(Taiwan, ROC) --- 2022 merupakan tahun yang penuh dengan gejolak. Pakar ekonomi dari wadah pemikir Center for Strategic and International Studies (CSIS) yang berbasis di Washington DC merilis 5 isu utama yang masih membutuhkan perhatian dunia pada tahun 2023.

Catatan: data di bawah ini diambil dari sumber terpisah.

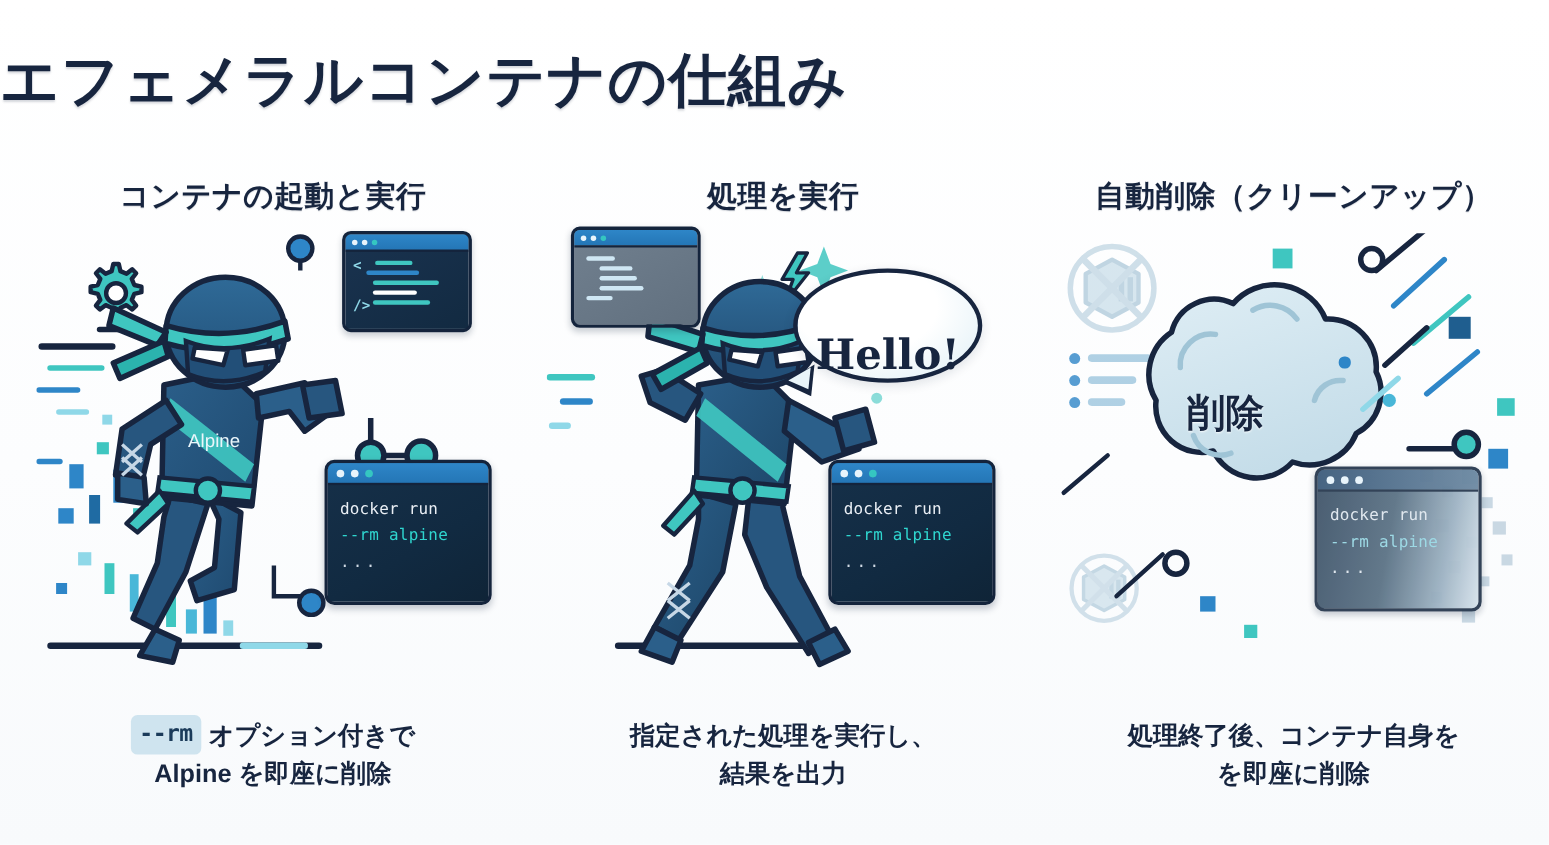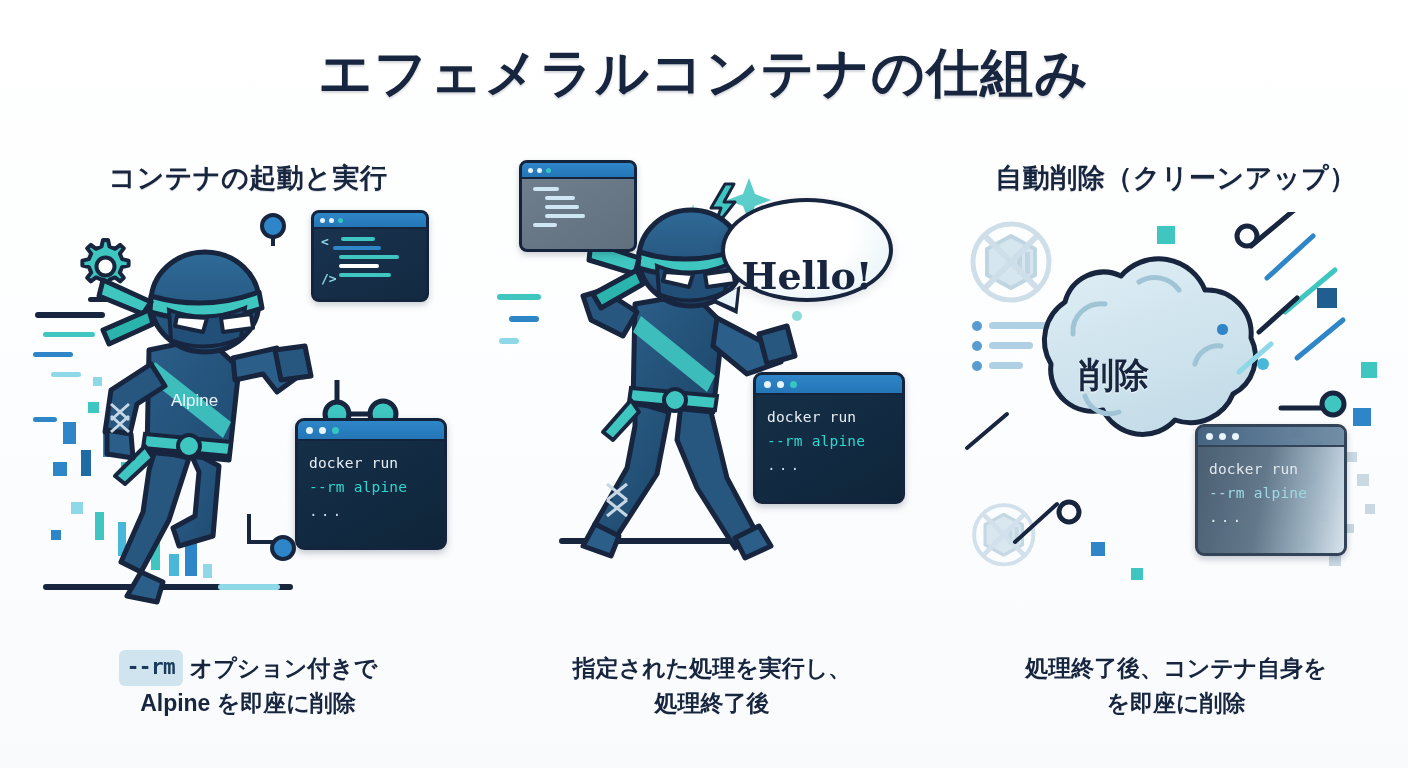--- a/index.html
+++ b/index.html
@@ -31,7 +31,7 @@
     top: 38px;
     left: 0;
     width: 100%;
-    text-align: center;
+    text-align: left;
     font-size: 53px;
     font-weight: 700;
     letter-spacing: 1px;

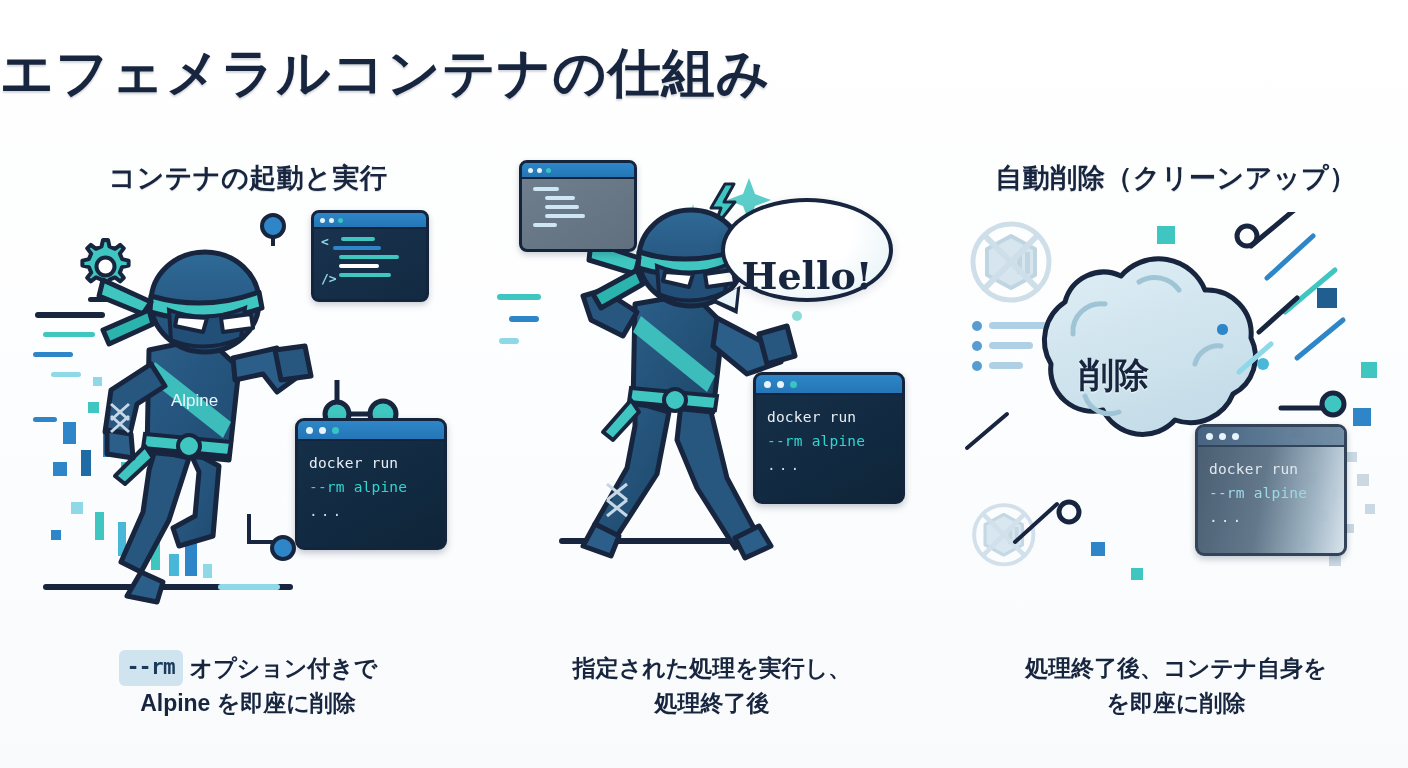--- a/index.html
+++ b/index.html
@@ -363,6 +363,7 @@
     </div>
 
     <div class="col">
+      <div class="col-heading">処理を実行</div>
 
       <div class="scene">
         <svg width="430" height="400" viewBox="0 0 430 400">

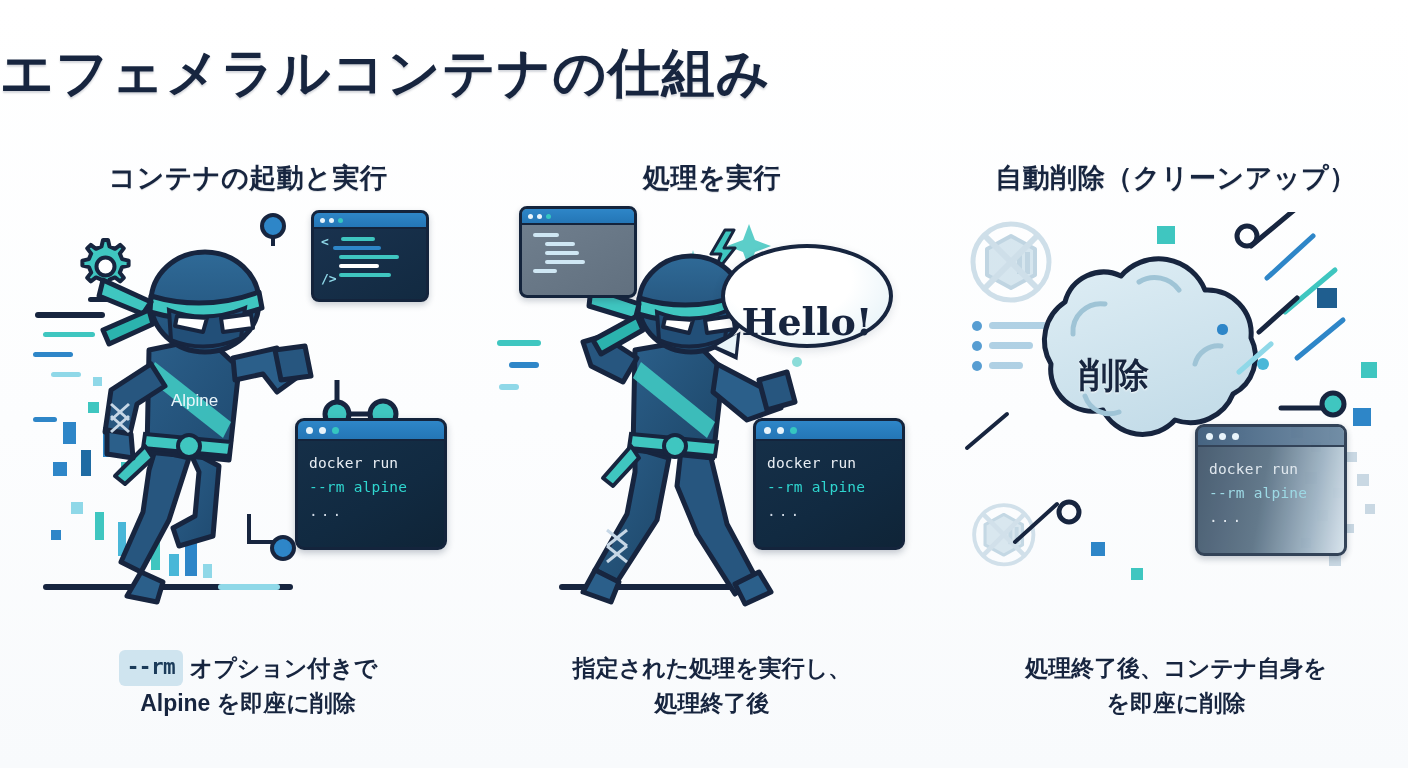--- a/index.html
+++ b/index.html
@@ -475,7 +475,7 @@
 
       <div class="caption">
         <span>指定された処理を実行し、</span><br>
-        <span>処理終了後</span>
+        <span>結果を出力</span>
       </div>
     </div>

Kelima isu tersebut masing-masing adalah ekonomi global, strategi ekonomi Amerika Serikat untuk kawasan Asia, penguatan teknologi, pengendalian ekspor, kebijakan fiskal untuk pembangunan infrastruktur dan dukungan finansial untuk isu perubahan iklim.
Ekonomi Dunia
Pakar CSIS pada umumnya percaya bahwa pertumbuhan ekonomi dunia pada sepanjang tahun 2023 akan melambat, dikarenakan kenaikan inflasi yang belum menemukan titik terang. Dorongan ekonomi dari pelonggaran kebijakan COVID-19 berkemungkinan akan memudar secara perlahan.

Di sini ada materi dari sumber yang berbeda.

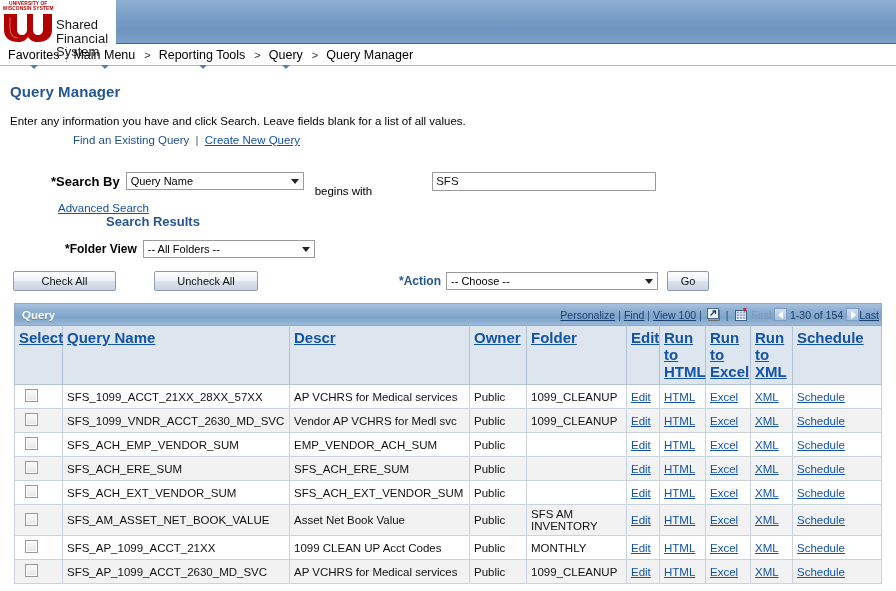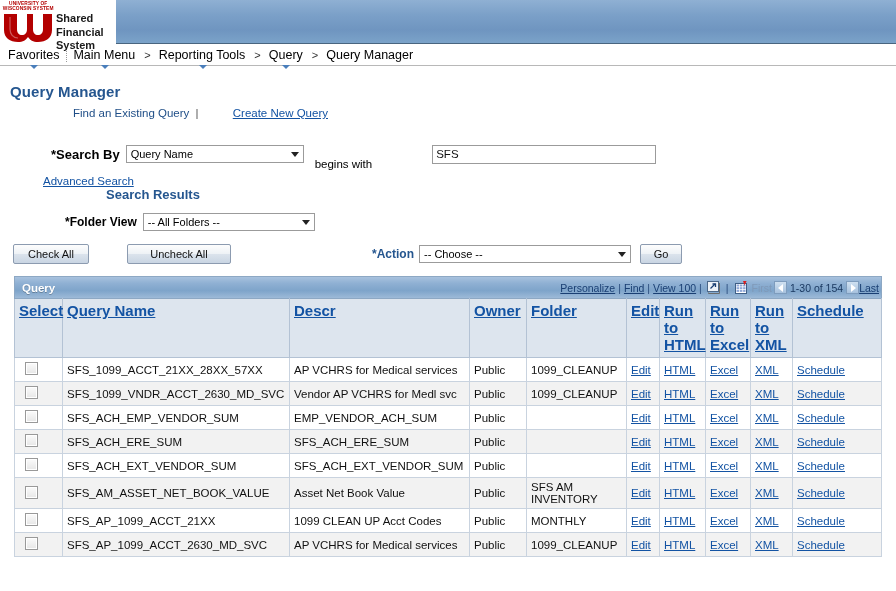--- a/index.html
+++ b/index.html
@@ -50,11 +50,11 @@
   #uw-logo .uw-mark svg { display: block; }
   #sfs-title {
     font-family: "Liberation Sans", sans-serif;
-    font-size: 11px;
-    font-weight: bold;
+    font-size: 13px;
+    font-weight: normal;
     color: #1a1a1a;
     line-height: 13.5px;
-    padding-top: 12px;
+    padding-top: 18px;
   }
 
   

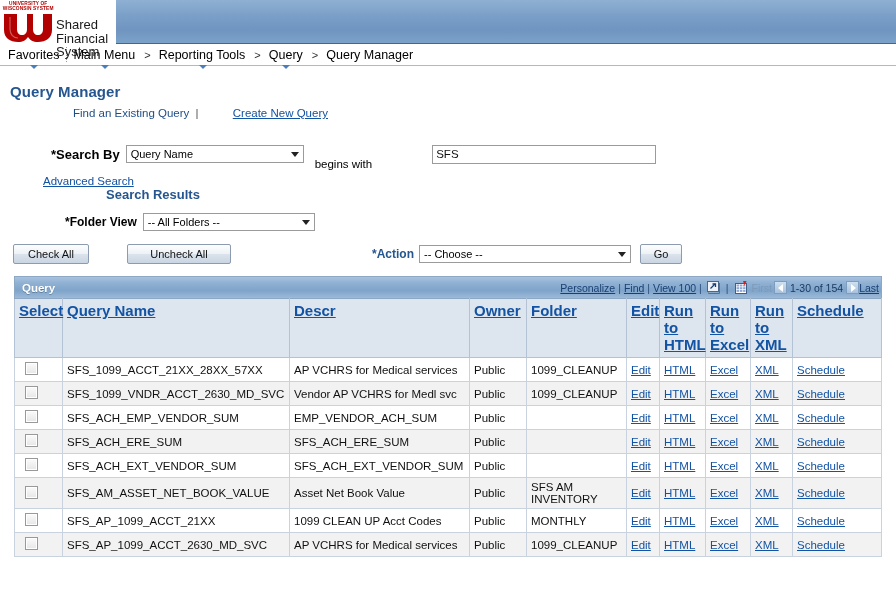--- a/index.html
+++ b/index.html
@@ -368,6 +368,7 @@
 
   <h1 id="page-title">Query Manager</h1>
 
+  <div id="instructions">Enter any information you have and click Search. Leave fields blank for a list of all values.</div>
 
   <div id="tabs-line">
     <span class="tab-current">Find an Existing Query</span>

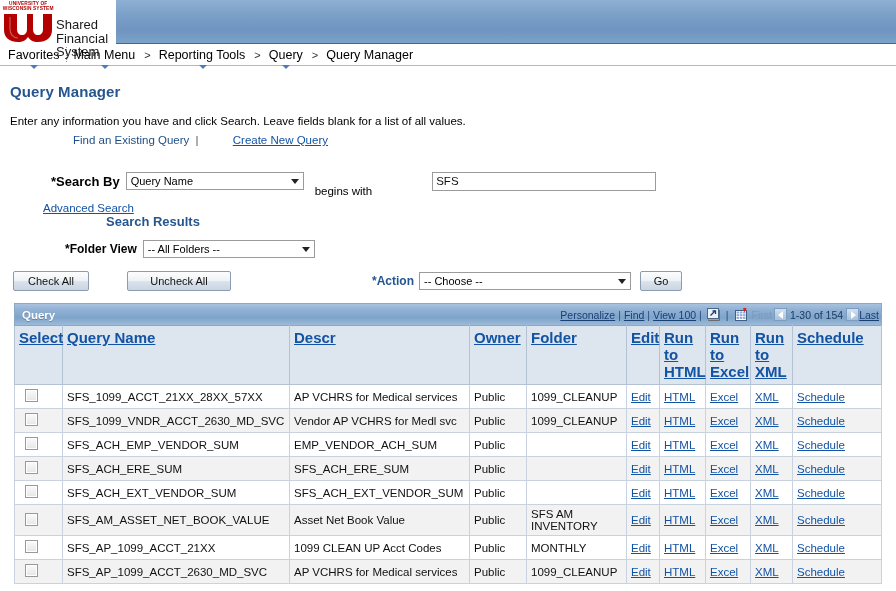--- a/index.html
+++ b/index.html
@@ -122,7 +122,6 @@
     color: #1353a3;
     text-decoration: underline;
     cursor: pointer;
-    margin-left: 28px;
   }
 
   

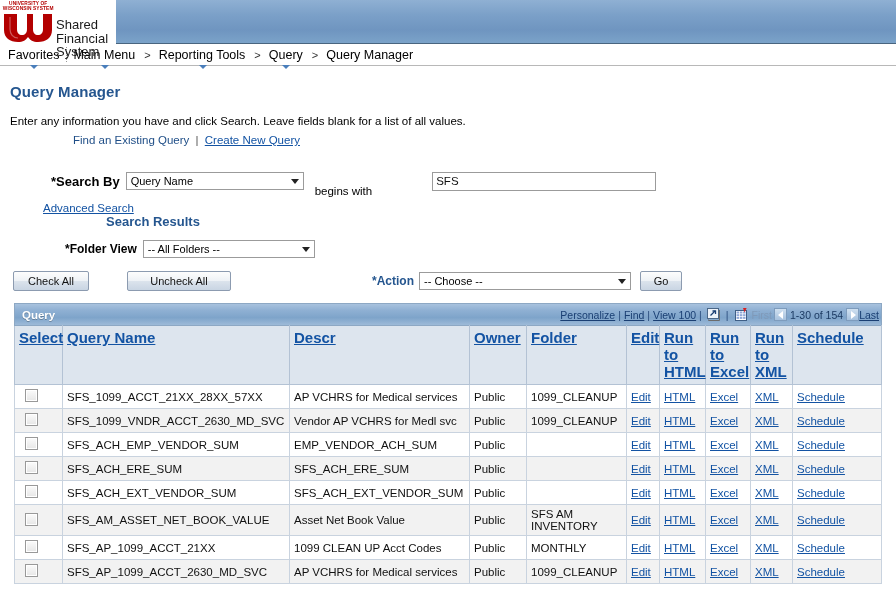--- a/index.html
+++ b/index.html
@@ -188,7 +188,7 @@
     white-space: nowrap;
   }
   #search-button { width: 113px; }
-  #advanced-search { margin-left: 9px; font-size: 11.5px; }
+  #advanced-search { margin-left: 24px; font-size: 11.5px; }
 
   
   #results-heading {

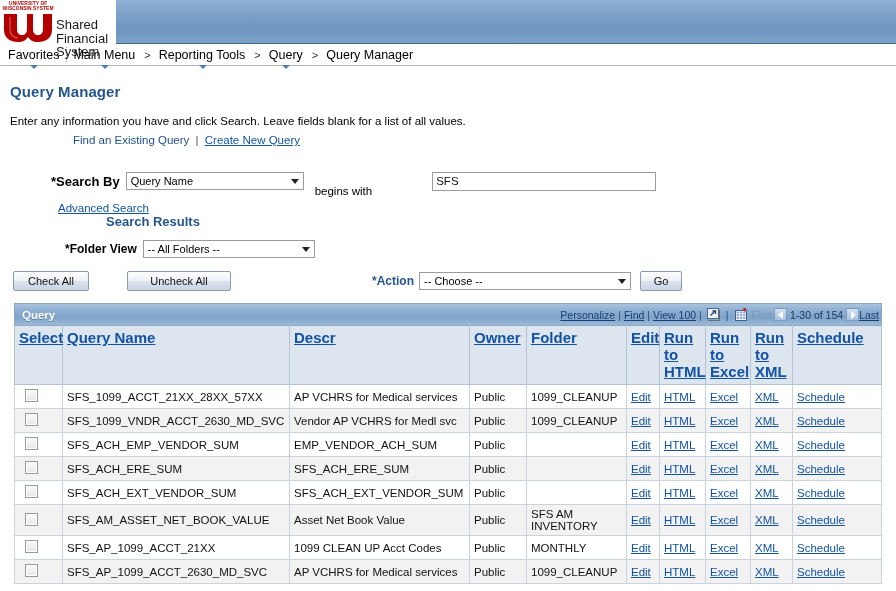--- a/index.html
+++ b/index.html
@@ -210,7 +210,7 @@
     align-items: center;
     padding-left: 3px;
   }
-  #check-all { width: 76px; }
+  #check-all { width: 103px; }
   #uncheck-all { width: 104px; margin-left: 38px; }
   #action-label { margin-left: 141px; font-weight: bold; font-size: 12px; color: #25568f; }
   #action-select { width: 212px; margin-left: 5px; }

Di samping itu, bank-bank dunia belum meluncurkan program stimulus dalam skala yang besar. Di lain pihak, otoritas bank-bank sentral utama dunia masih akan terus memberlakukan kebijakan ketat guna menekan angka inflasi.
Pada bulan Oktober 2022, lembaga International Monetary Fund (IMF) memprediksi pertumbuhan ekonomi dunia pada tahun 2023 akan menurun menjadi 2,7%. Angka tersebut akan menurun dari periode tahun 2022, yang berada di kisaran 3,2%. Dengan kata lain, ini menjadi tingkat pertumbuhan terlambat dalam kurun 20 tahun belakangan.
Khusus untuk ranah Amerika Serikat, mayoritas pakar ekonomi mempertanyakan efektivitas peran Federal Reserve AS dalam menerapkan “Soft Landing”? Dan apakah resesi akan menjadi jalan terakhir yang harus dihadapi oleh Negeri Paman Sam?
Apakah FED mampu memenuhi target awal mereka untuk menurunkan inflasi sebanyak 2% juga menjadi perhatian banyak warga, mengingat tingkat inflasi di AS saat ini adalah yang tertinggi dalam 40 tahun belakangan. Ironisnya, banyak investor telah meramalkan bahwa resesi akan tetap menghampiri warga dunia pada tahun 2023.
Untuk kawasan Tiongkok, otoritas Beijing telah perlahan-lahan beralih untuk memprioritaskan stabilitas ekonomi dengan mengakhiri kebijakan “zero pandemic”. Ekonomi yang dibuka kembali berkemungkinan dapat memacu daya konsumsi masyarakat, mengingat stagnannya kemauan warga setempat untuk berbelanja di tengah penularan COVID-19.
Sektor real-estate Tiongkok juga diprediksi akan kembali stabil karena adanya dukungan-dukungan ekonomi serupa. Namun demikian, ekspor Tiongkok tidak akan mampu memberikan dukungan maksimal, mengingat lemahnya permintaan di banyak tempat.
Untuk kawasan Eropa, krisis energi dan inflasi harga barang dapat memantik timbulnya resesi regional. CSIS memprediksi, Bank Sentral Eropa berkemungkinan akan menaikkan suku bunga mereka, meski tidak sedrastis FED AS. Pemerintah Eropa perlu menemukan titik keseimbangan antara restrukturisasi fiskal dan membantu daya konsumsi masyarakat dengan memanajemen biaya sektor energi yang tinggi.
Strategi Ekonomi AS di Benua Asia
Kebijakan Indo-Pacific Economic Framework yang dipromosikan di era pemerintahan Joe Biden akan menjadi ujian bagi otoritas Gedung Putih pada tahun 2023 teruntuk kawasan Asia.
Wacana negosiasi antar negara harus segera dilaksanakan, mengingat pemerintahan Joe Biden berharap dapat memperoleh beberapa pencapaian nyata menjelang perhelatan KTT Kerjasama Ekonomi Asia Pasifik (APEC) yang akan berlangsung di San Fransisco pada pertengahan bulan November 2023 mendatang.